Tuesday, 3 April 2012

Going native

How long does it take for Conservative ministers to go native? The Home Office civil servants judged about a year and three quarters. They pulled out of their drawer marked "wish list" a rewarming of the proposals for the new power to track people's internet activity which they put to earlier Labour ministers, and which the then Conservative and Liberal Democrat opposition and a concerned citizenry booted into touch.

It even came today, according to BBC reports, to Theresa May saying that "ordinary people would have nothing to fear". The argument that "if you aren't guilty you have nothing to fear" is the standard argument employed by all police states.
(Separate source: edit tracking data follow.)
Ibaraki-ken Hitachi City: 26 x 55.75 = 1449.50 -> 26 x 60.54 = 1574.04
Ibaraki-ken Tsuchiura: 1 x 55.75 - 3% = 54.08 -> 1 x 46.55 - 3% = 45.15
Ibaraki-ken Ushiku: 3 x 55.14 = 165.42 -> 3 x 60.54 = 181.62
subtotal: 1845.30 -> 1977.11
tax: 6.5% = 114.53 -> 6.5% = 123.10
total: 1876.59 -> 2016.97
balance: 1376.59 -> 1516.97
Despite her wording, I imagine Mrs May is a little more sophisticated than this and she either expressed herself poorly or has been reported badly.

Already the government is in retreat, with earlier credible briefings by the Home Office now contradicted by Nick Clegg, in particular with respect to whether a court warrant would be required before looking through the private affairs of individuals.
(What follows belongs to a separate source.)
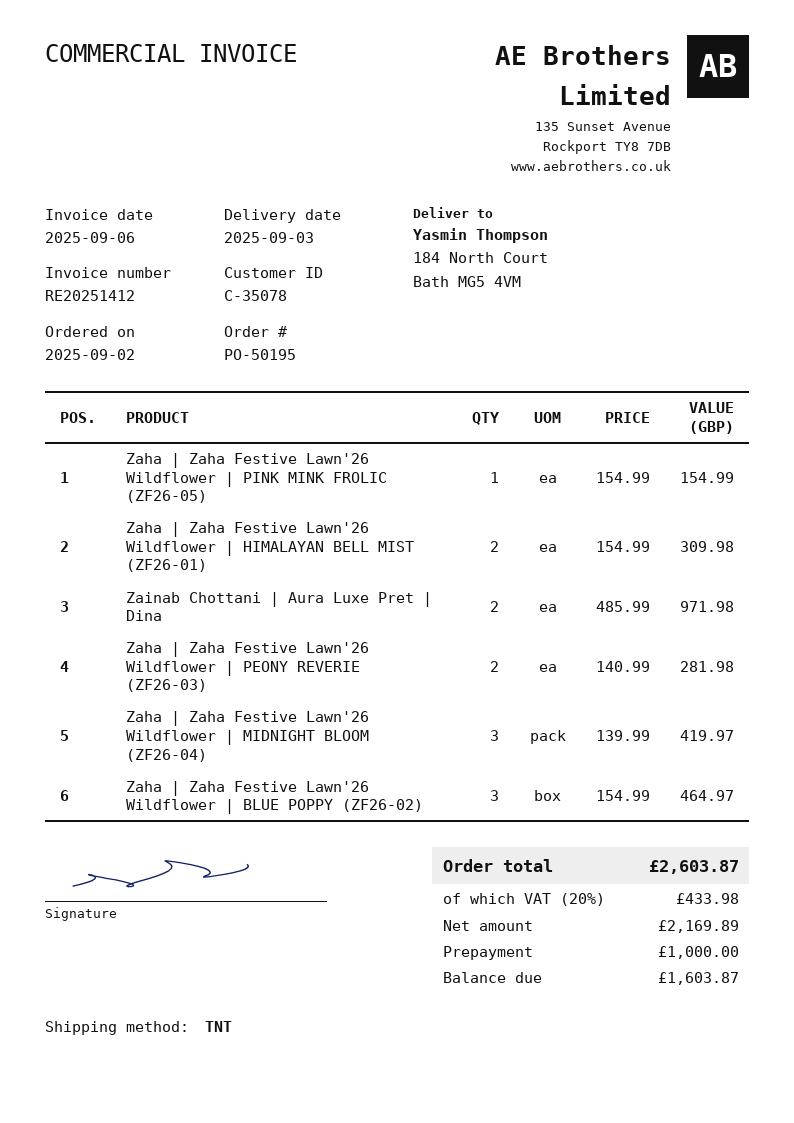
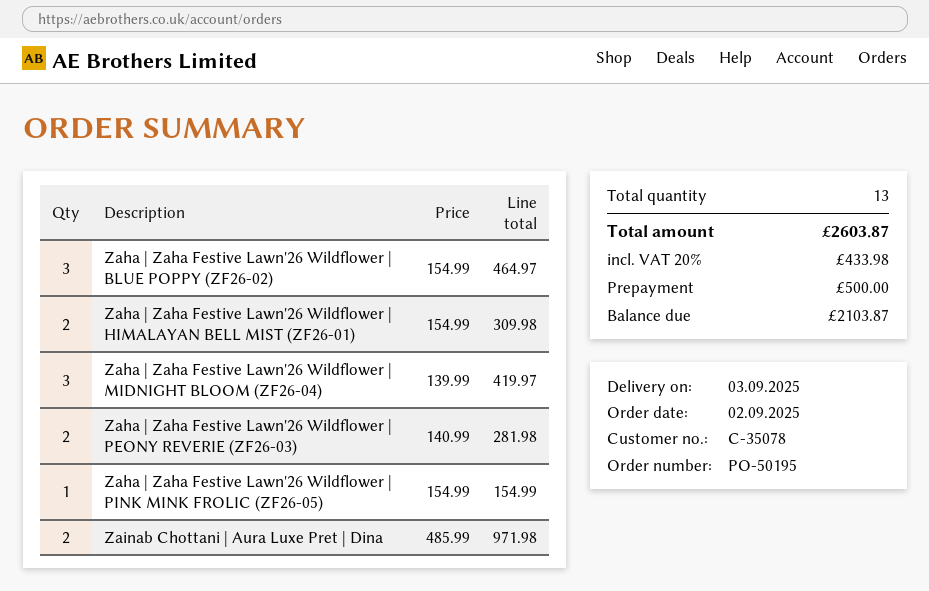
deposit: 1000.00 -> 500.00
balance: 1603.87 -> 2103.87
Almost certainly George Osborne's mishandled granny tax (mishandled first by pretending at the time that it was just a "simplification", and secondly by making the change in the same budget which reduced the top rate of tax, when he could have just left it for a year) was also somewhere in the Treasury's wish list. This misjudgement cost him the kudos which he should have received for the commendable political decision to raise the income tax threshold closer to the long term target of £10,000.
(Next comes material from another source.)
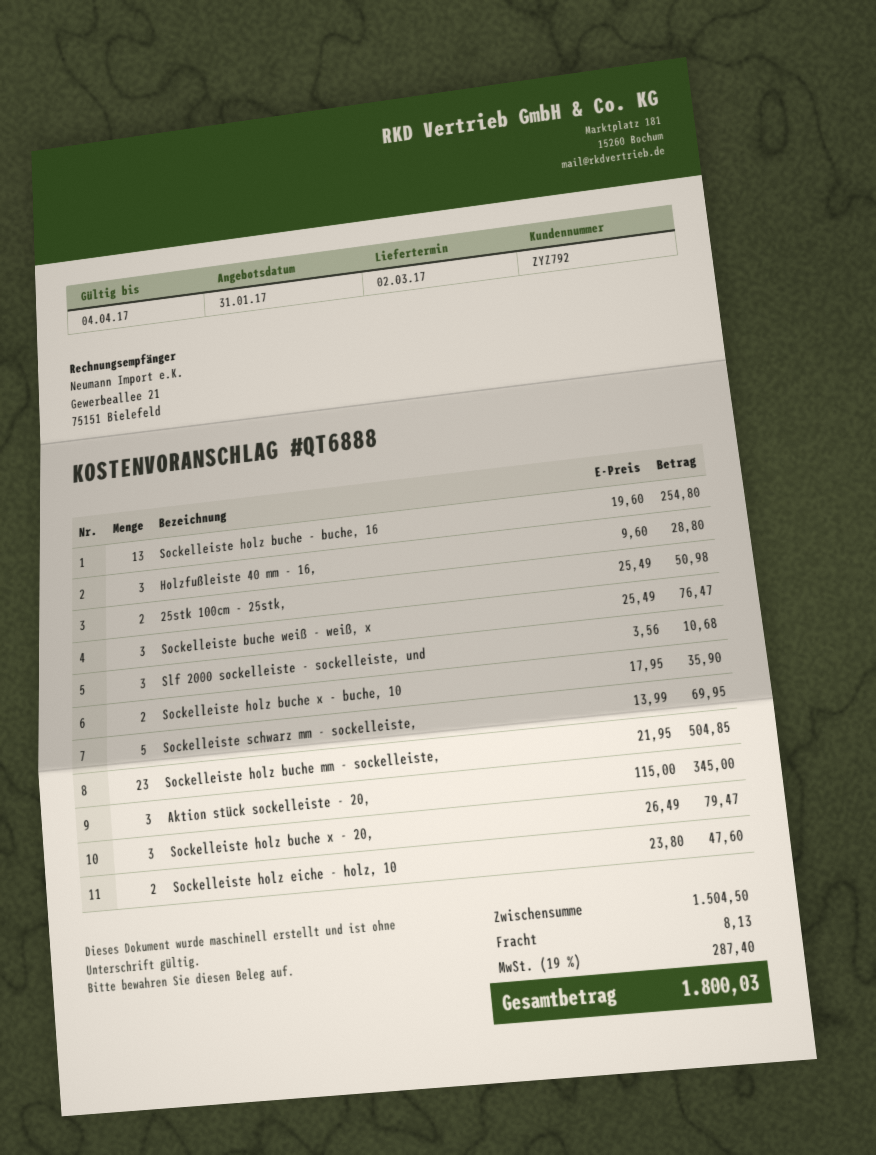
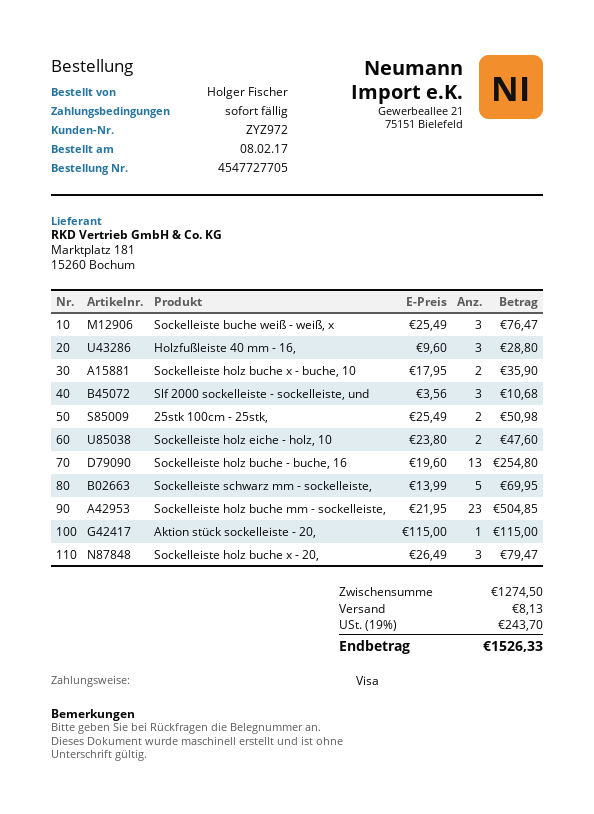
customer number: ZYZ792 -> ZYZ972
Aktion stück sockelleiste - 20,: 3 x 115.00 = 345.00 -> 1 x 115.00 = 115.00
subtotal: 1504.50 -> 1274.50
tax: 19% = 287.40 -> 19% = 243.70
total: 1800.03 -> 1526.33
Every government goes through periods of difficulty, but the ones over the last month are almost entirely self-inflicted. On the particular issue of internet privacy, the government is helped by the difficulties Labour will have in driving forward serious opposition given their earlier involvement in the issue when in government.

So far as concerns the current government and their performance over the past month, there is a difference between taking necessary but difficult decisions and shooting yourself in the foot: on this, backbenchers have a right to feel restless. Furthermore, is it any wonder that the population is so disillusioned with politicians, who on matters of principle appear to have little compunction in ignoring their election manifesto as well as their past opposition.